Hoy El Viejo no trae plantas, sino una caja de plástico con magdalenas. Cuando vuelves de la cocina arrastrando los pies por la tarima para no derramar el contenido de las tazas, la caja está abierta y hay dos magdalenas sobre dos servilletas.
El cuento, impreso en la trasera de un email de 2008, se titula In A Pickle. El Viejo te explica que es un juego de palabras que significa andar metido en un lío pero también, estar en conserva. En tu lengua, ya ves, no funciona. Todo esto lo lee en el folio, con una voz de explicar ligeramente distinta de la voz de contar cuentos que conoces, porque El Viejo no habla. Luego hace una pausa antes de iniciar su historia.
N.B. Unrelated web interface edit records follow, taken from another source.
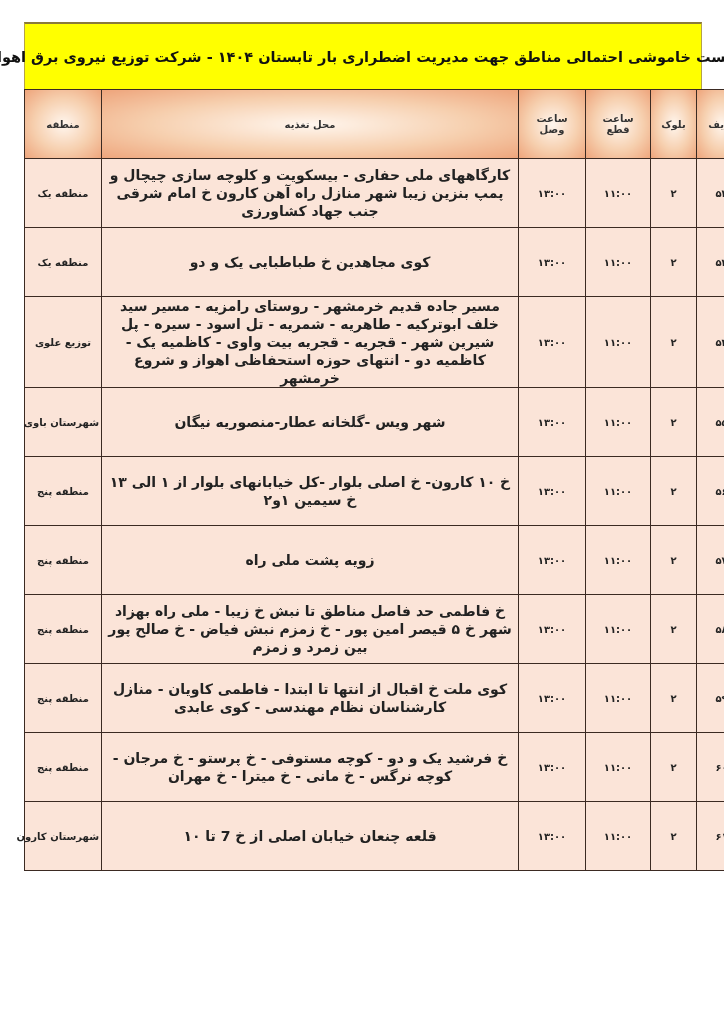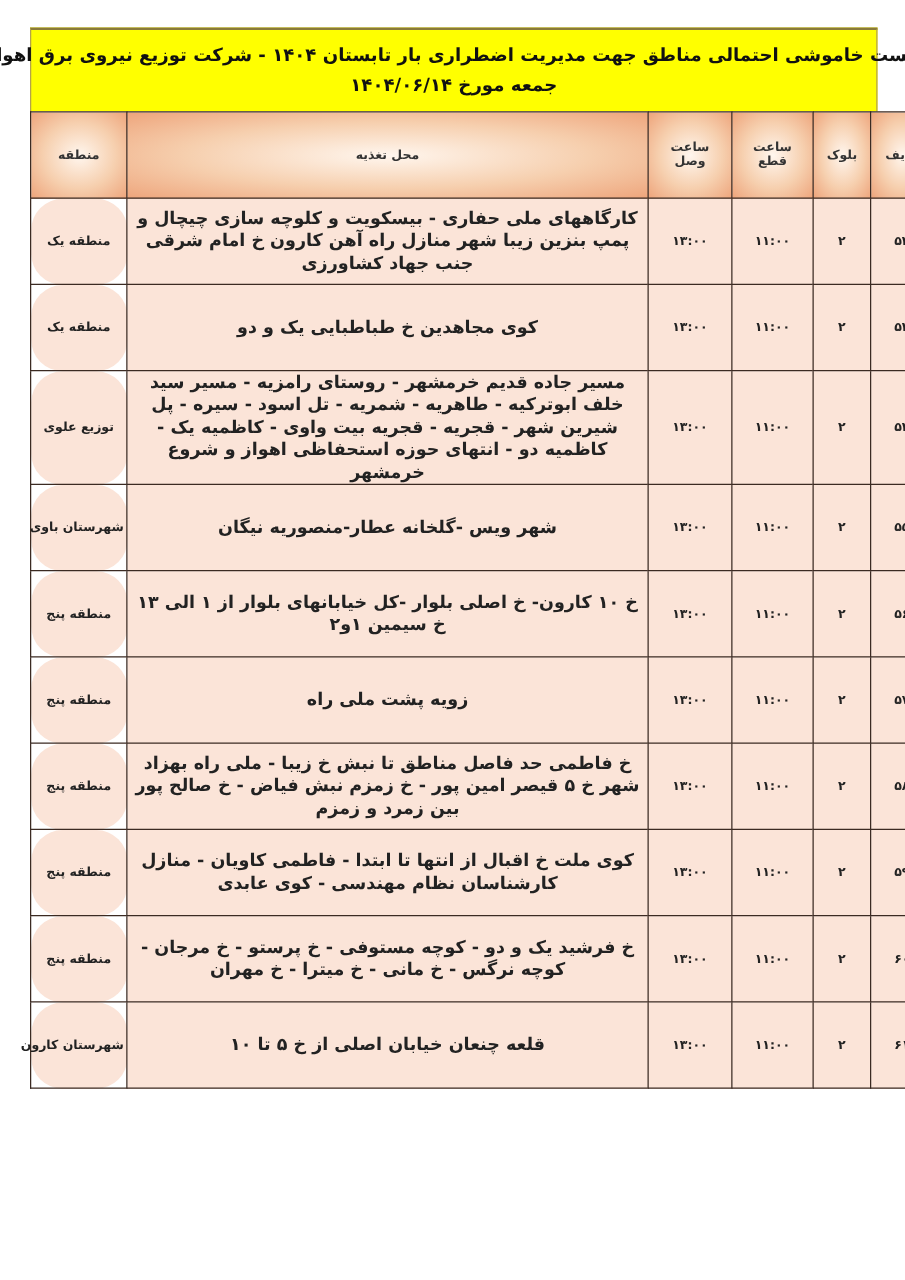--- a/index.html
+++ b/index.html
@@ -31,7 +31,6 @@
 <div class="sheet">
   <div class="title-box">
     <div class="title-line">لیست خاموشی احتمالی مناطق جهت مدیریت اضطراری بار تابستان ۱۴۰۴ - شرکت توزیع نیروی برق اهواز</div>
-    <div class="title-line">جمعه مورخ ۱۴۰۴/۰۶/۱۴</div>
   </div>
 
   <table>

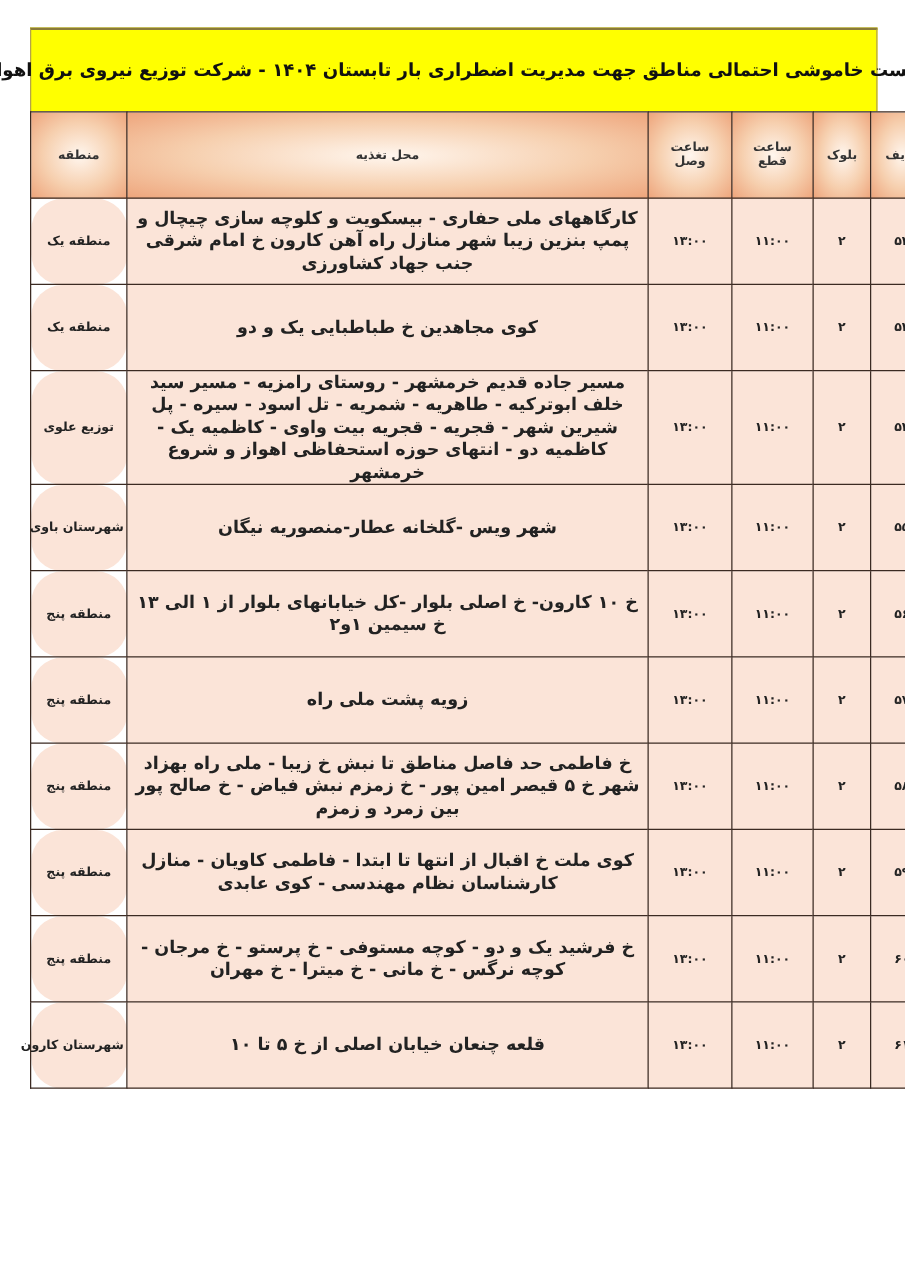--- a/index.html
+++ b/index.html
@@ -23,7 +23,7 @@
   col.c-cut { width:65px; }
   col.c-conn { width:67px; }
   col.c-desc { width:417px; }
-  td.region { font-size:10px; white-space:nowrap; padding:0 2px;border-radius:25px; }
+  td.region { font-size:10px; white-space:nowrap; padding:0 2px; }
 </style>
 </head>
 <body>

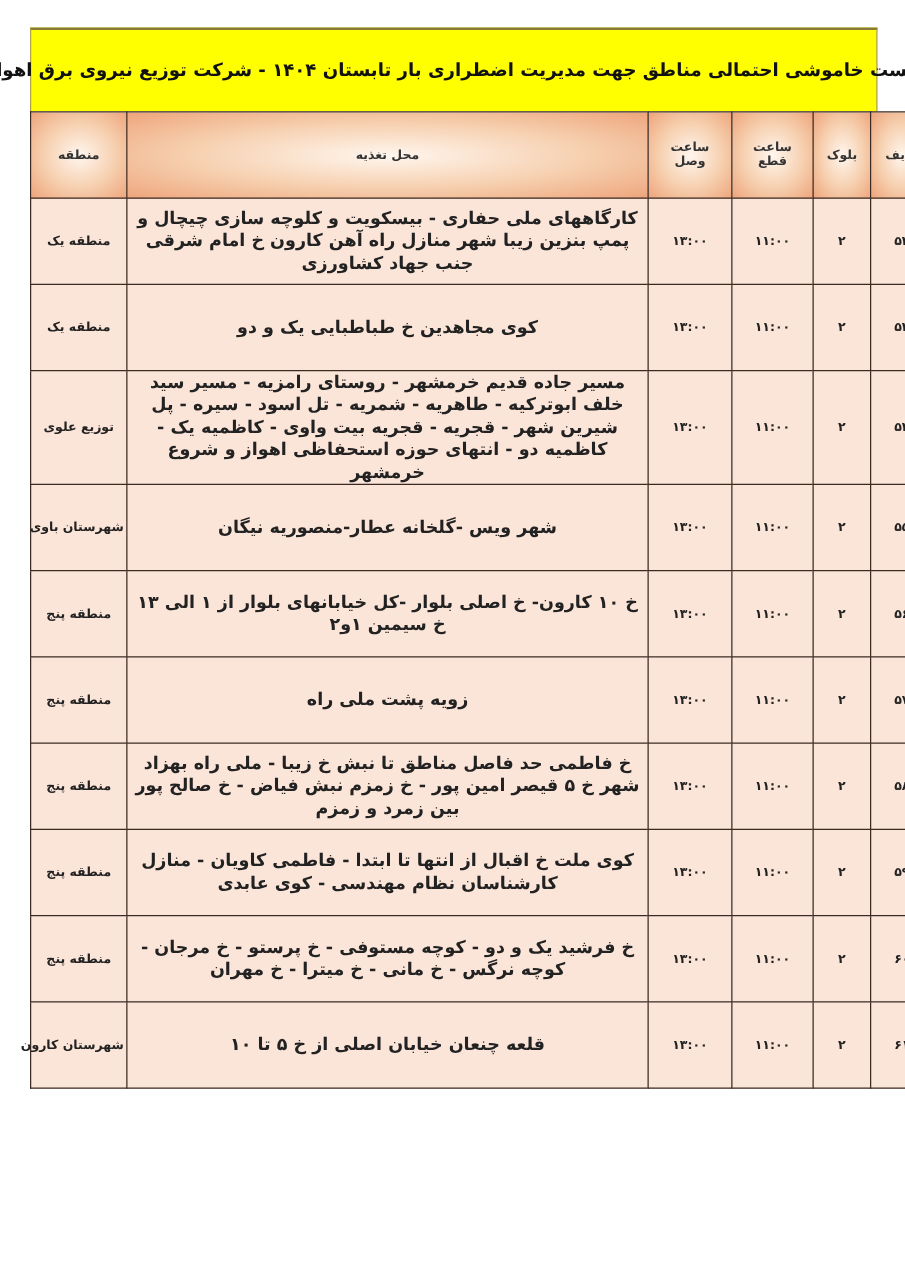--- a/index.html
+++ b/index.html
@@ -130,7 +130,7 @@
     <td>۲</td>
     <td>۱۱:۰۰</td>
     <td>۱۳:۰۰</td>
-    <td class="desc">قلعه چنعان خیابان اصلی از خ ۵ تا ۱۰</td>
+    <td class="desc">قلعه چنعان خیابان اصلی از خ 7 تا ۱۰</td>
     <td class="region">شهرستان کارون</td>
   </tr>
       </tbody>

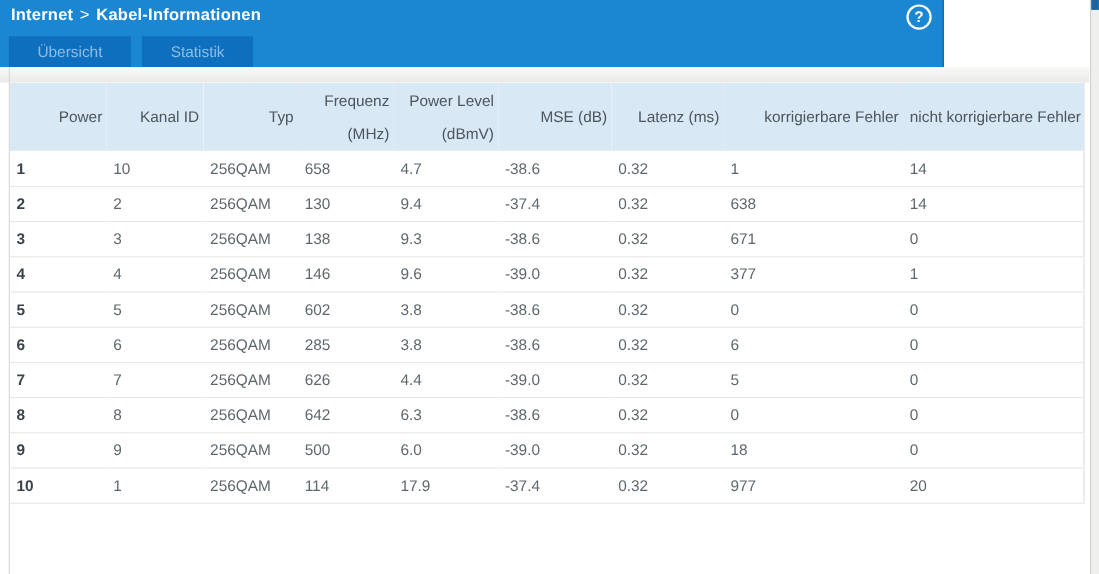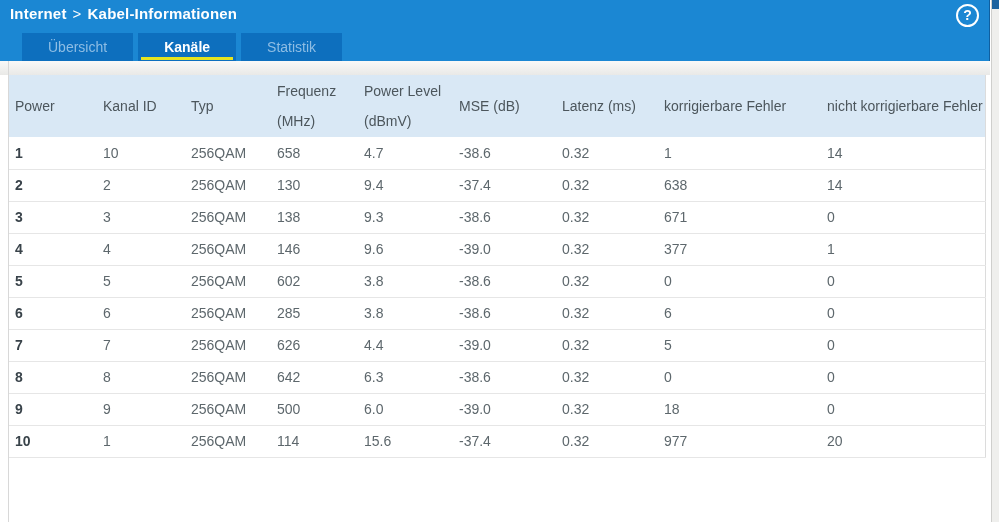--- a/index.html
+++ b/index.html
@@ -11,7 +11,7 @@
 
   
   .topbar {
-    position:absolute; top:0; left:0; width:990px; height:61px;
+    position:absolute; top:0; left:0; width:858px; height:61px;
     background:#1b87d3; border-right:1px solid #0f5fa0;
   }
   .breadcrumb {

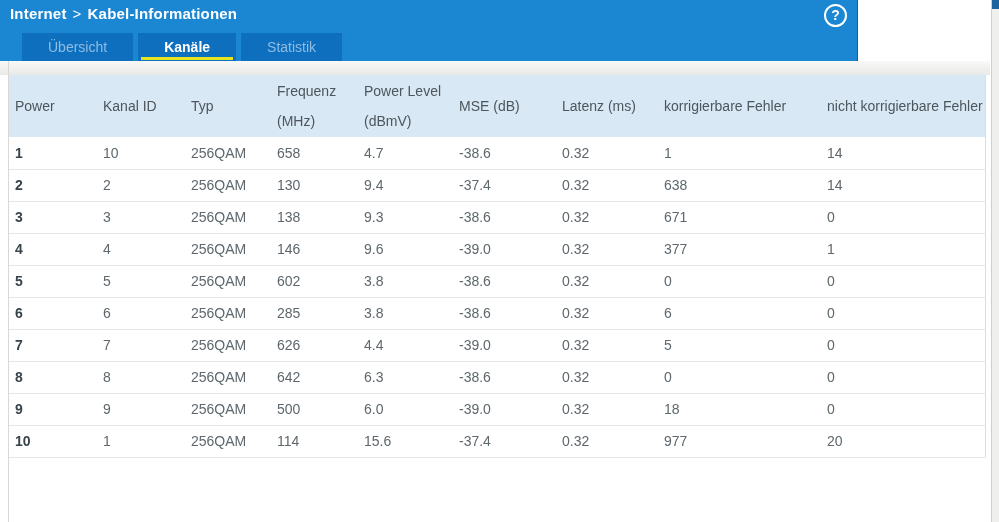--- a/index.html
+++ b/index.html
@@ -27,7 +27,7 @@
   }
 
   
-  .tabs { position:absolute; left:22px; top:33px; display:flex; gap:5px;text-align:right; }
+  .tabs { position:absolute; left:8px; top:33px; display:flex; gap:10px;text-align:right; }
   .tab {
     position:relative; background:#0d6fbe; color:#8ebde4;
     height:28px; line-height:28px; padding:0 26px;

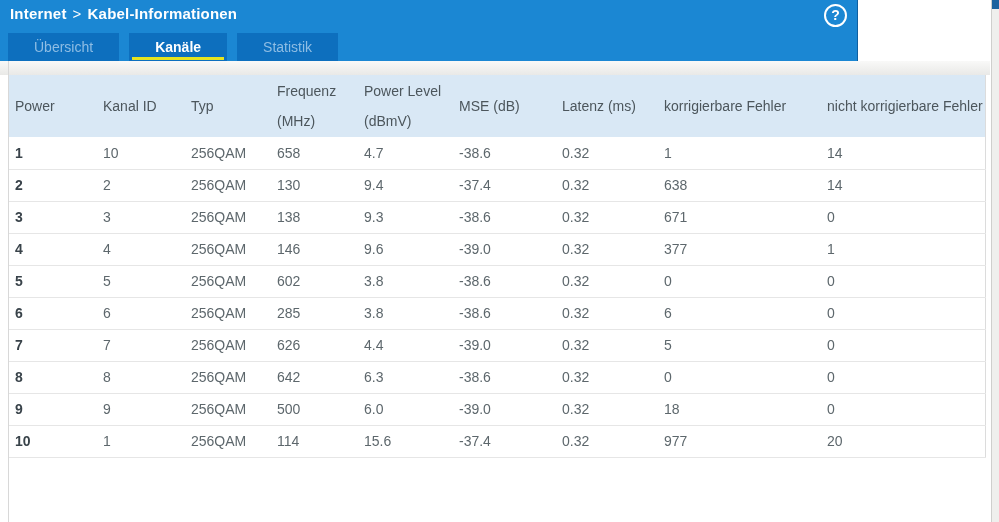--- a/index.html
+++ b/index.html
@@ -87,7 +87,6 @@
   <div class="help">?</div>
   <div class="tabs">
       <div class="tab">Übersicht</div>
-      <div class="tab active">Kanäle</div>
       <div class="tab">Statistik</div>
     </div>
 </div>

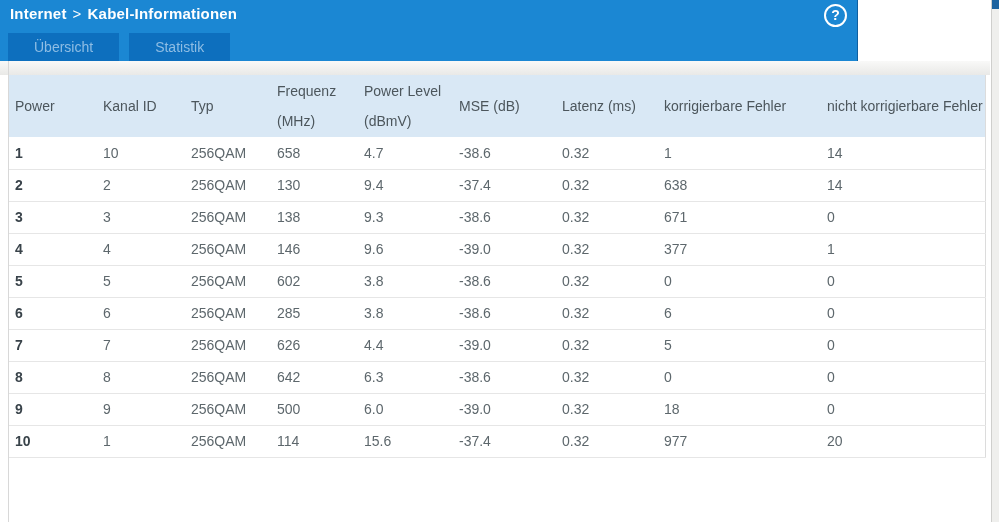--- a/index.html
+++ b/index.html
@@ -57,7 +57,7 @@
   }
   th {
     background:#d9e8f5; height:62px; vertical-align:middle;
-    text-align:left; font-weight:400; font-size:14px; color:#4c565c;
+    text-align:right; font-weight:400; font-size:14px; color:#4c565c;
     padding:0 4px 0 6px; white-space:nowrap; overflow:hidden;
   }
   th div { line-height:30px; }

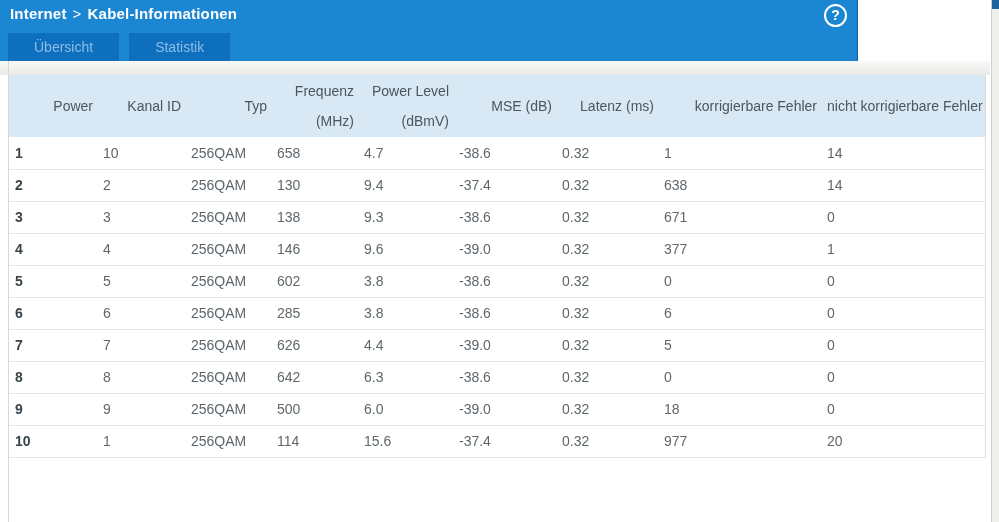--- a/index.html
+++ b/index.html
@@ -245,7 +245,7 @@
           <td>1</td>
           <td>256QAM</td>
           <td>114</td>
-          <td>15.6</td>
+          <td>17.9</td>
           <td>-37.4</td>
           <td>0.32</td>
           <td>977</td>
Trata de un joven que se muda a otro país para trabajar en verano.
El Joven hace autoestop para marcharse de un pueblo al norte de una isla donde vive su madre. Tras varios días tomando un coche tras otro, comiendo hotdogs de gasolinera, durmiendo al raso, atravesando un túnel bajo el mar, caminando por el arcén de la carretera de un país inhóspito donde los autoestopistas no están bien vistos, cruzando dos fronteras más escondido en el váter de un tren, lavándose los sobacos y los dientes en los aseos de las estaciones, llega al fin. El Joven pasa allí mucho tiempo, trabajando por el día en una fábrica de pepinillos, haciendo tarros y tarros y tarros de conservas; y muchas noches sin dormir, girando y girando y girando en un carrusel de gente desconocida. Cuando acaba el verano, El Joven se da cuenta de que no puede volver a casa porque ha olvidado el camino por completo. Se le debió de pasar dejar un rastro de migas, o tal vez lo devoraron los animales del bosque.
Cuando termina el cuento, El Viejo apura su té y se come la magdalena en silencio. Después se levanta y mete sus cosas en la mochila. Tú le acompañas a la salida.
―Hasta pronto, Viejo.
De vuelta al salón, en su asiento vacío, ves una cajita negra. Como un estuche cuadrado de joyería. La abres y, en su interior, hay una mosca brillante con un anzuelo afilado en la punta. También hay un papel de colores. Lo metes rápido en el tarro, aprietas fuerte la tapa.